自分が同じことをされたので彼女の気持ちは痛いほどによくわかる。


「そうだよ。あんな奴らと一緒に居なくて良くなったって思おうよ」


俺の横に腰掛けたミーシャもそう励ます。


「…でも…私…どうしたらいいか…」


そう言って机に突っ伏して泣き始める少女。


「…」

「フレイ…今なら押せばいけるよ…」


俺の耳元で悪魔のようなことを囁いてくるミーシャ。悪魔かお前は、突っ込みたくなったが、しかしこの状況を利用するために来たのもまた事実だった。

それに聞く限りこの子は俺たちに足りていないヒーラーという役割を請け負ってくれるはず。


「急で悪いんだが良かったら俺達のパーティに入らないか?これもまた悪いんだが俺達はパーティ追放された奴らだけど」


追放された奴らばかりで出来上がるパーティがどんなものなのか、というのは考えなくても何となく分かるレベルのものだ。だが選んでいる場合でもないだろう。


「え、いいんですか?」


しかし少女は意外にも俺の顔を見てそう聞いてきた。

しかもさっきまで泣いていたと思えないくらいの笑顔でだ。

とりあえずは持ち直してくれたようでうれしい。


「嘘をついてどうするんだ。あんたがどうかは分からないが俺達はあの塔を攻略したいと考えてる。そのために力を貸して欲しい」


戦えない俺のためにキビキビ働いて欲しい。


「はい。私で良ければ…使ってください」


予想していたよりあっさりと話はまとまったな。少女に手を伸ばす。


「俺の名前はフレイ、隣のこいつはミーシャって名前だ」

「リオです」

「リオだな。分かった。よろしくな」


彼女が握り返してくれた手をしっかりと握りしめる。


「ひゃっ…」


すると驚いたような声を上げたリオ。


「痛かったか?悪かったな」

「い、いえ…その…男の人と手を繋ぐって…初めてで…」


恥ずかしそうに俺を見てくる少女。


「ま、よろしくな」


改めてそう告げることにした。


「よ、よろしくです」


顔を赤くして返してくれるリオ。


「フレイ、お腹減ったー」


その時隣のミーシャがそう言ってきた。

そうだな。丁度酒場にいるしリオとももう少し適当な話をしておきたいところだな。


「分かった。ここで食べようか。リオも一緒にどうだ?」

「はい。ぜひ、ご一緒させてください」


そう答えてくれたので店員を呼びつけて適当にメニューを言い食事にすることにした。


「フレイはあの紅蓮団のメンバーだったんですか?」


リオと話して俺が元紅蓮団のメンバーということを伝えたら目を大きく見開いて驚いていた。
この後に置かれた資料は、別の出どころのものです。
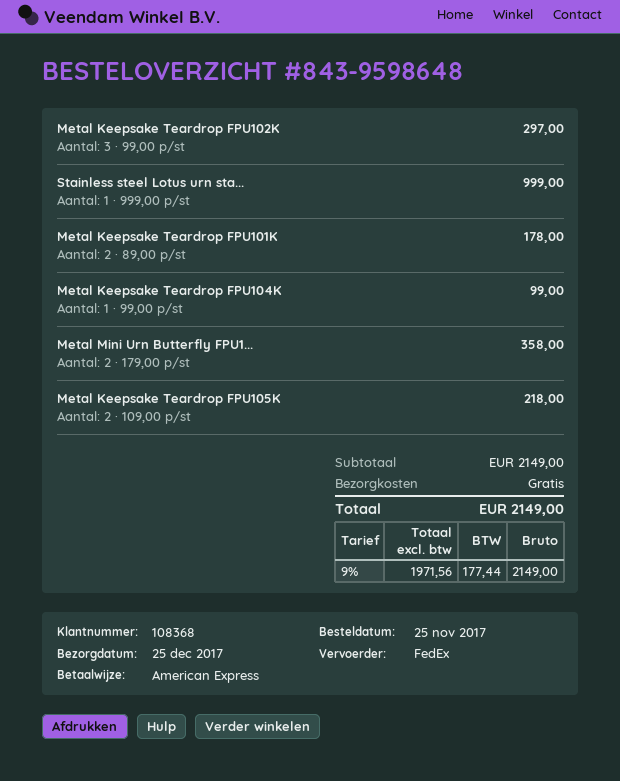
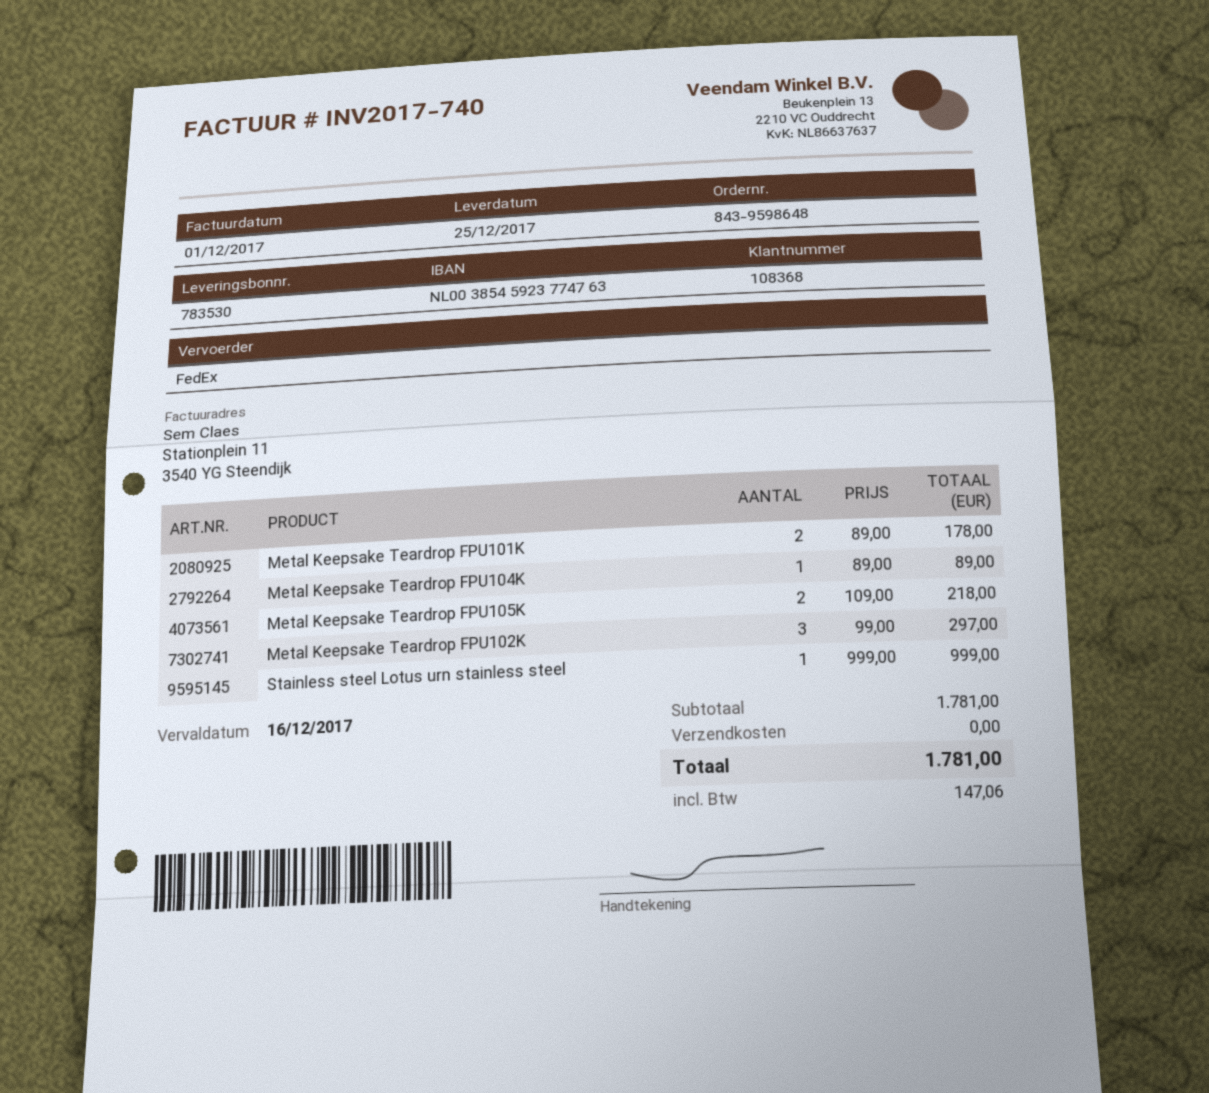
Metal Keepsake Teardrop FPU104K: 1 x 99.00 = 99.00 -> 1 x 89.00 = 89.00
Metal Mini Urn Butterfly FPU1...: 2 x 179.00 = 358.00 -> none
subtotal: 2149.00 -> 1781.00
tax: 177.44 -> 147.06
total: 2149.00 -> 1781.00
「ただの雑用として雇われていただけだがな。そんな大したものじゃない」


俺に何を期待したのかは分からないがジェガルは急に俺を雇ったのだった。

勿論他のパーティメンバーには反対されていたが、そんな意見を押し切って俺を雇った。結果俺は約立たずのゴミという評価で結局捨てられることになったのだが。


「でも…私は3流パーティだったので…それすら…」

「そう。悲しそうな顔するな。俺らのパーティはSランクになってリオにもいい景色を見せてやるから」


それは叶わない願いなんかじゃない。ミーシャに目をやる。


「なに?」


パンを口にしながらそう訊ねてくるミーシャがいるなら無理な夢なんかじゃないんだ。


「いや、何でもない」


そう答えて口元を歪めた。

何もかもが順調だ。このまま進んでくれるなら本当に世界一のパーティすら狙えるだろう。

そんなことを考えていたら少しばかり楽しくなってくるのだった。